Australian rules footballer

Luke Brennan (born 3 March 1985) is a former Australian rules footballer who played for Hawthorn and the Sydney Swans in the Australian Football League (AFL).

He was recruited to the Hawthorn Football Club with the 8th selection in the 2002 AFL draft. After just 19 games in four seasons, he struggled at the elite level. He played 10 games in a row during the middle part of the 2005 season. In that year he was also the runner-up in The AFL Footy Shows singing competition.

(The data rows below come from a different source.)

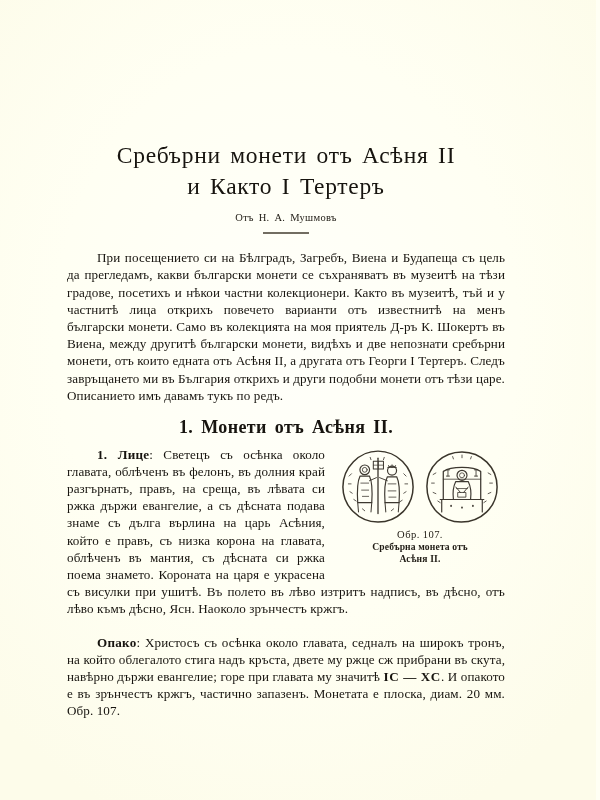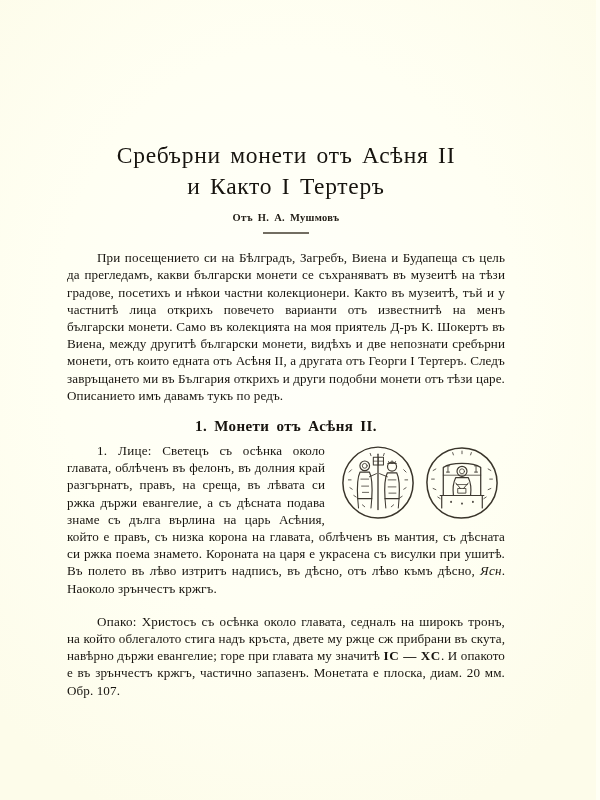"Отъ Н. А. Мушмовъ" .byline { font-weight: 700 -> 400 }
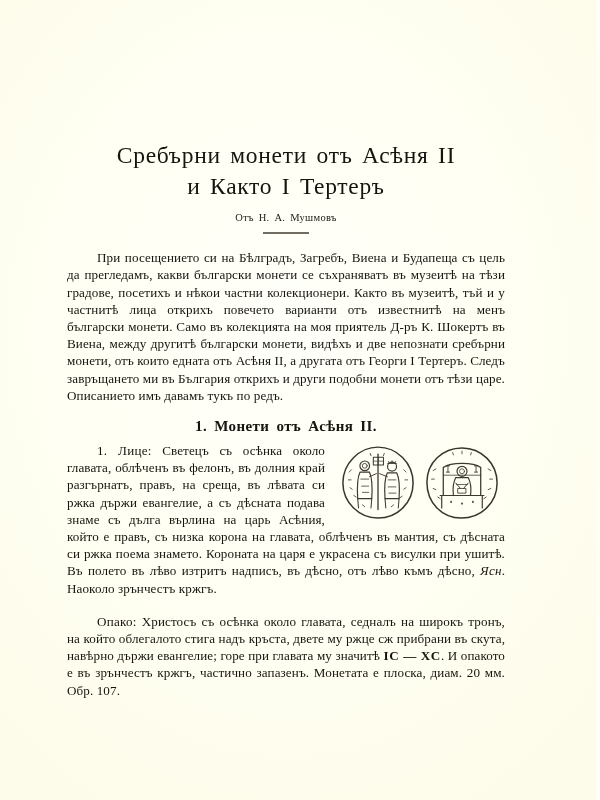"1. Монети отъ Асѣня II." .section-head { font-size: 15px -> 18px }
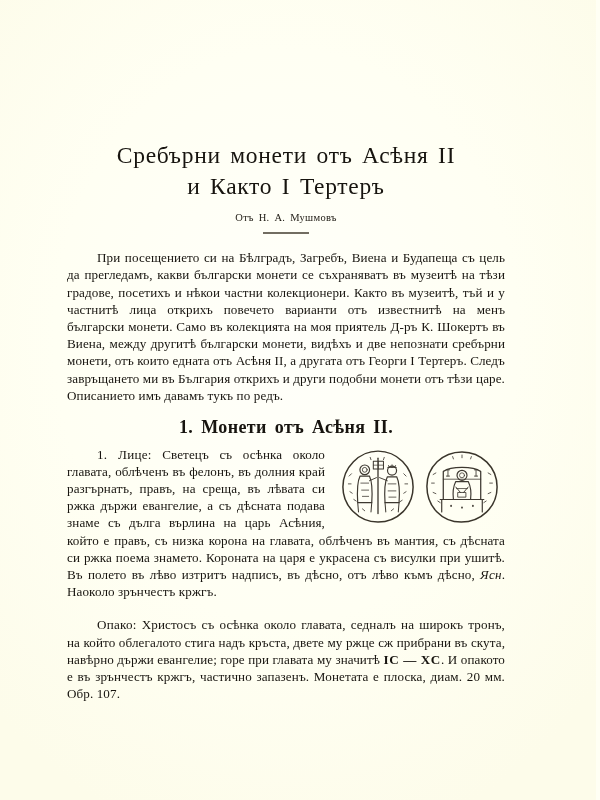"1. Лице" .lead { font-weight: 400 -> 700 }
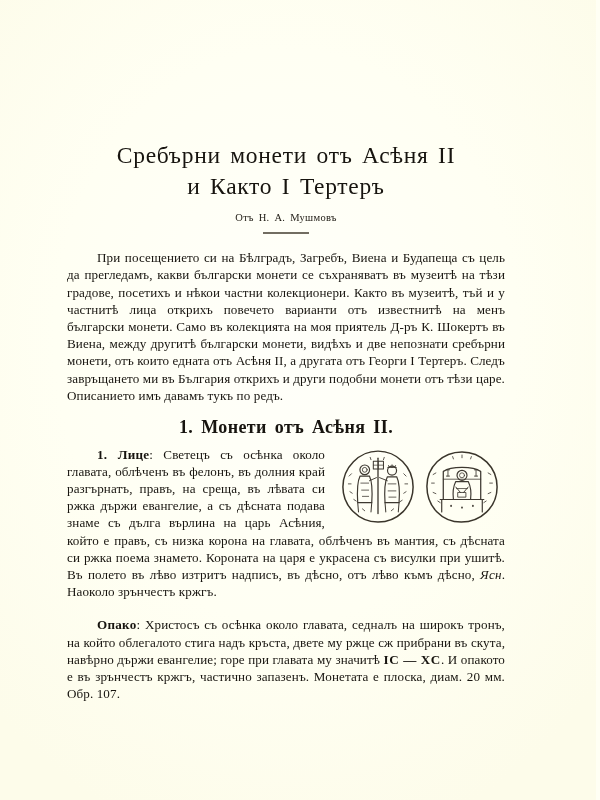"Обр. 107." div.fig-caption { html: none -> <div> <span>Обр. 107.</span> <span>Сребърна монета отъ</span> <span>Асѣня II.</span> </div> }
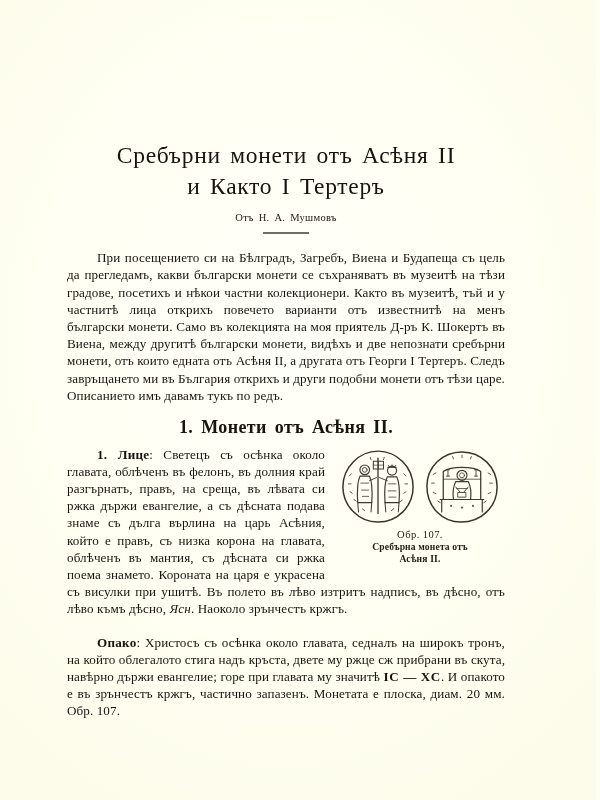"Ясн" .inscr { font-style: italic -> none }
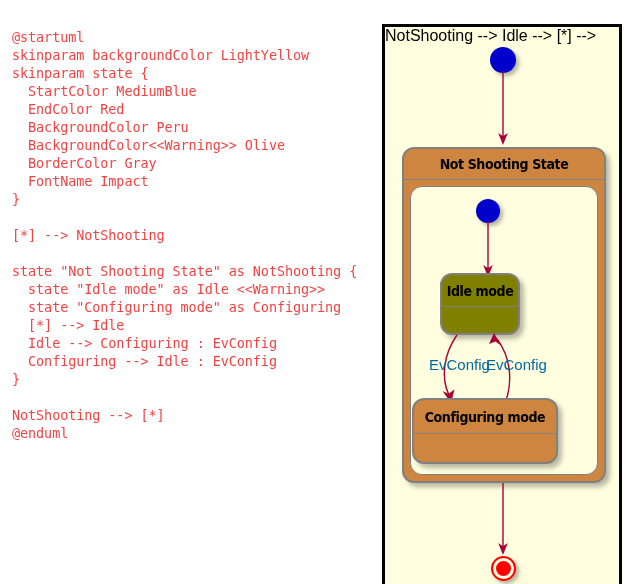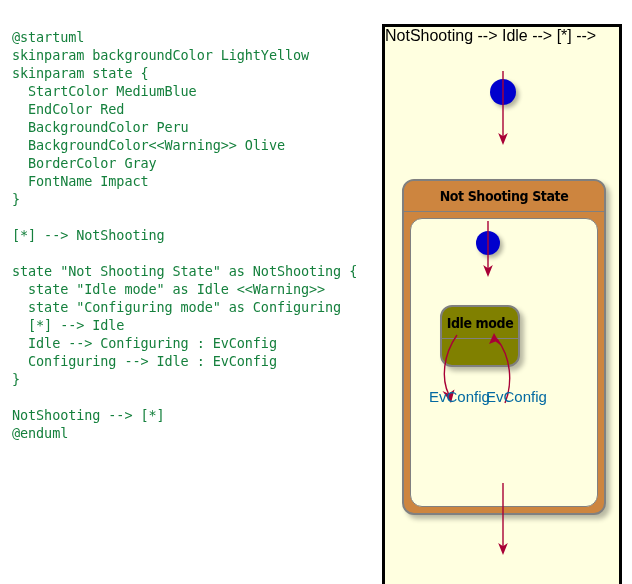"@startuml" #code-pre { color: #15803d -> #ef4444 }
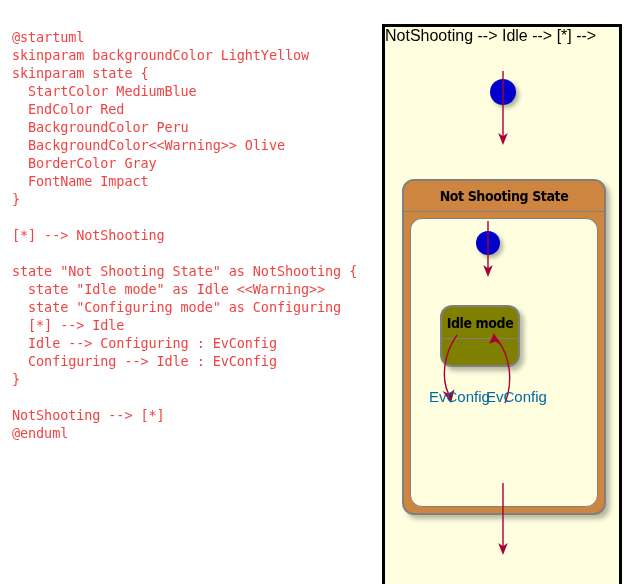"Not Shooting State" .dgm { margin-top: 32px -> none }
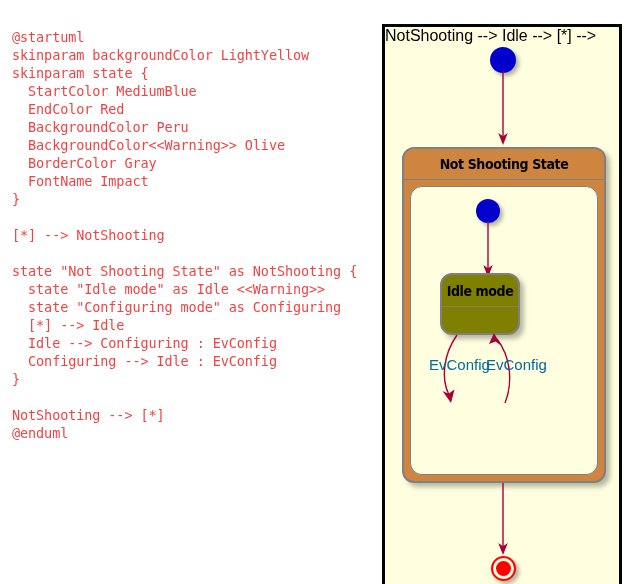"Configuring mode" div.dgm { html: none -> <div> <div>Configuring mode</div> </div> }
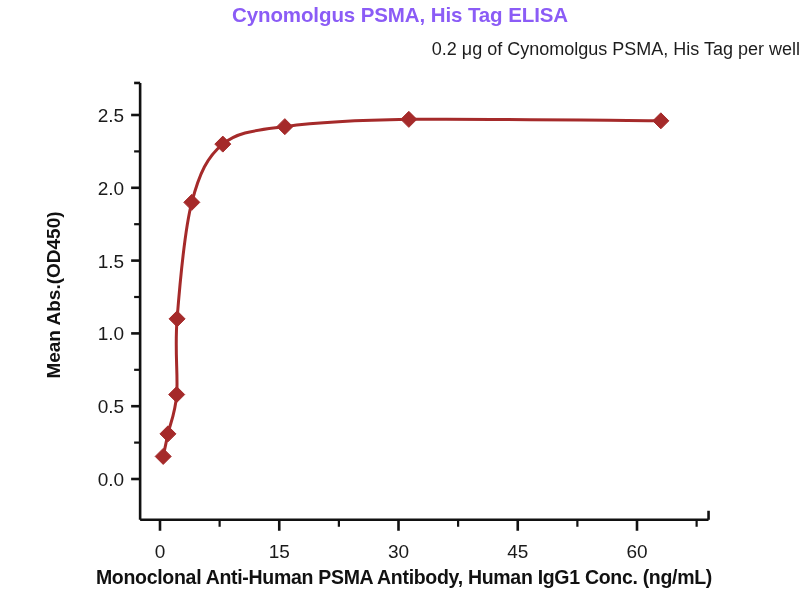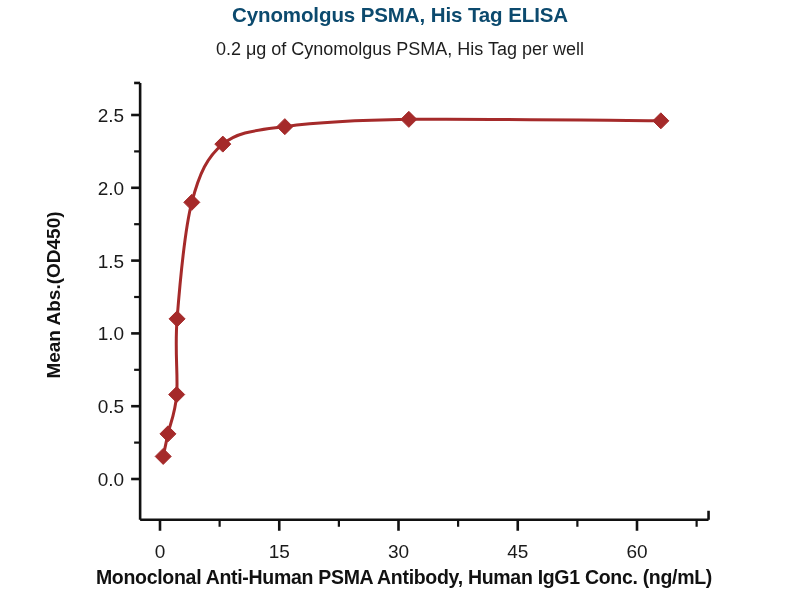"Cynomolgus PSMA, His Tag ELISA" .title { color: #0c4a6e -> #8b5cf6 }
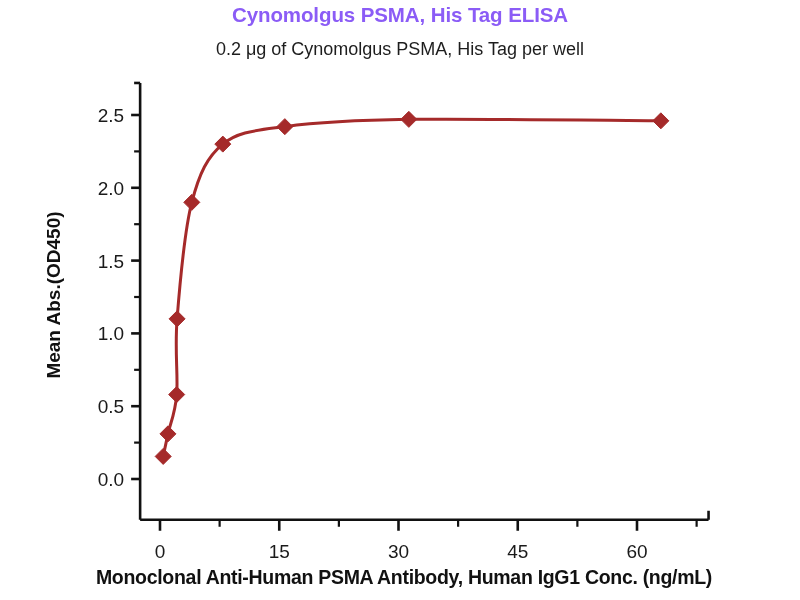"0.2 μg of Cynomolgus PSMA," .subtitle { text-align: center -> right }
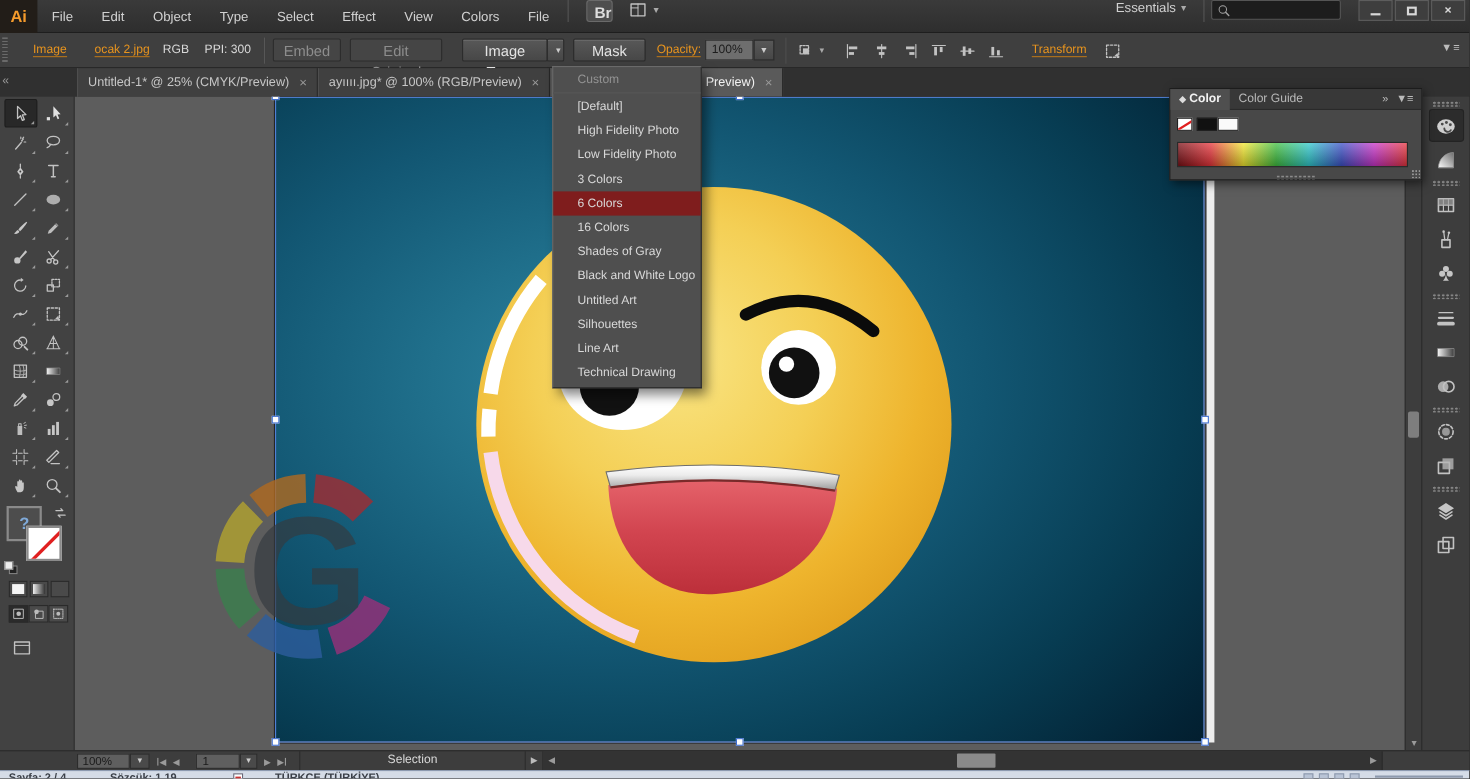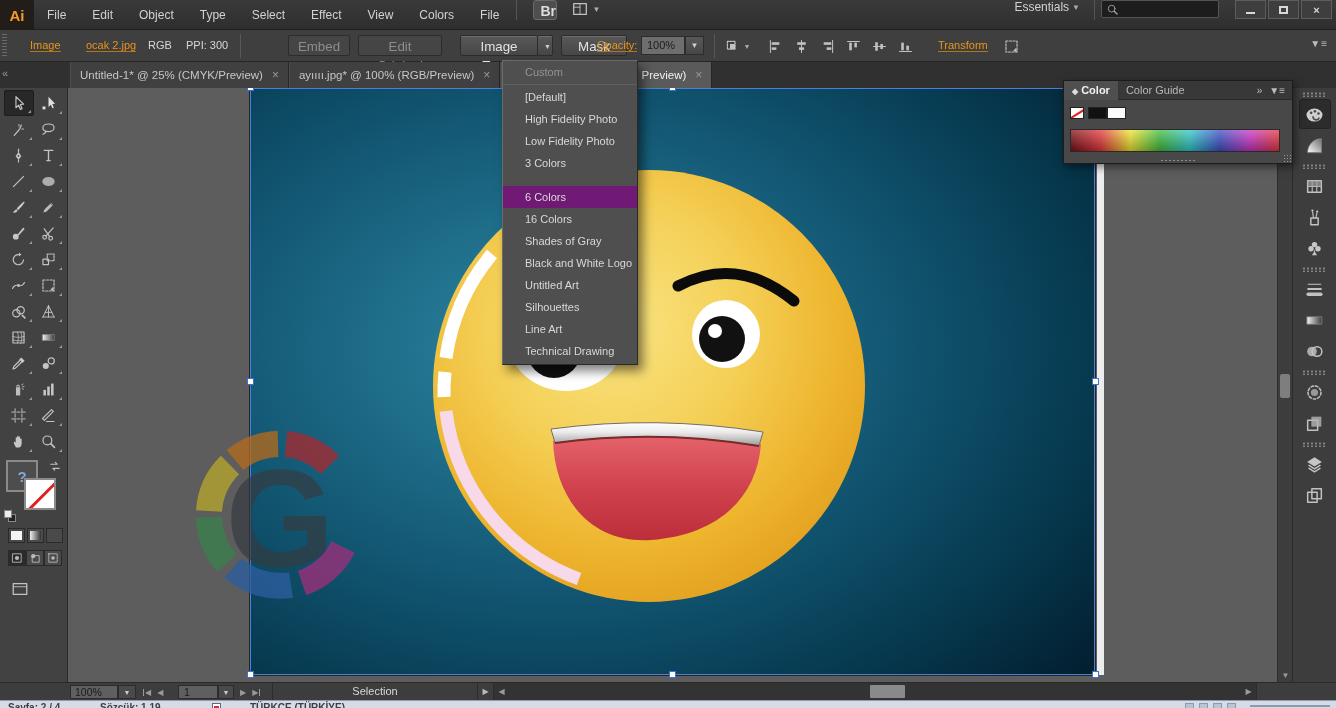"Embed" .cb-btn { margin-left: 40px -> none }
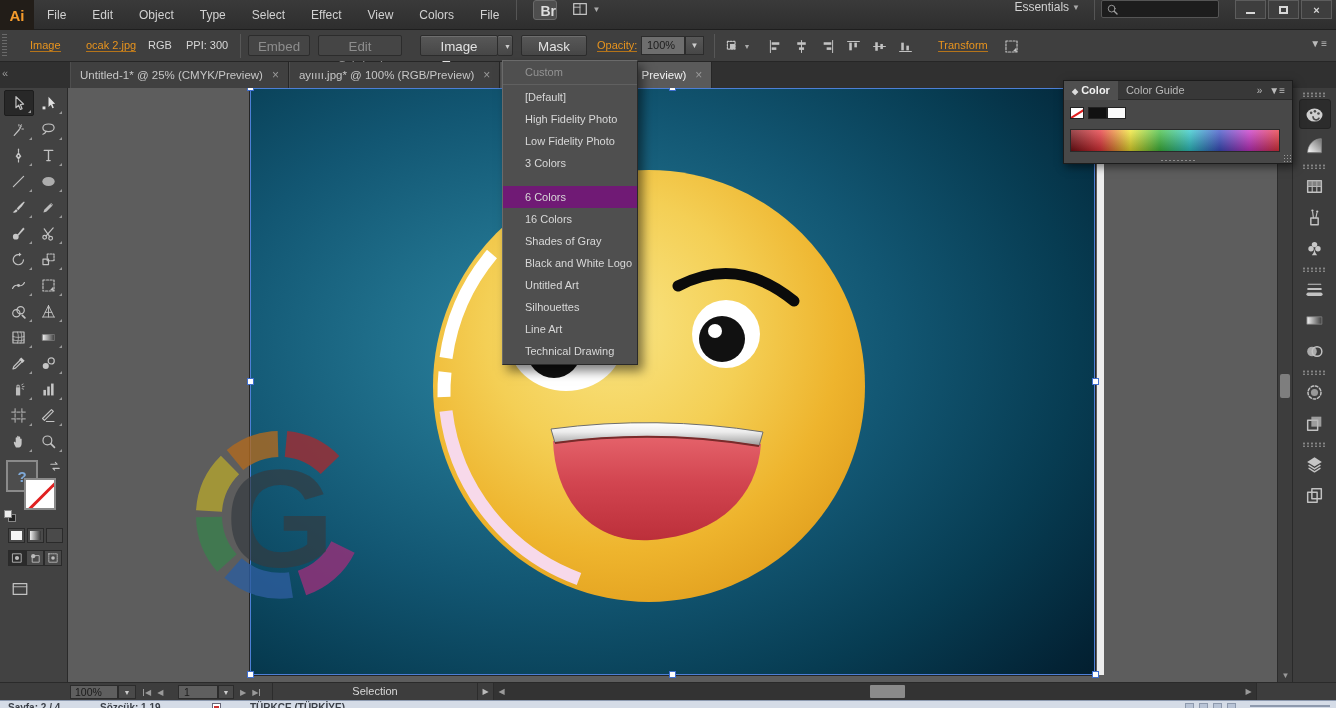"6 Colors" .t-item.highlighted { background: #701a75 -> #7f1d1d; margin-top: 12px -> none }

Brennan was delisted by Hawthorn at the end of the 2006 AFL season. He was later selected by Sydney in the 2007 AFL rookie draft.

He received a Mark of the Year nomination in Round 18, 2008 against the Western Bulldogs for a courageous mark over a pack of players. At the end of the season, however, he was again delisted. He was not selected by any AFL teams and later played for Old Scotch in the Victorian Amateur Football Association (VAFA).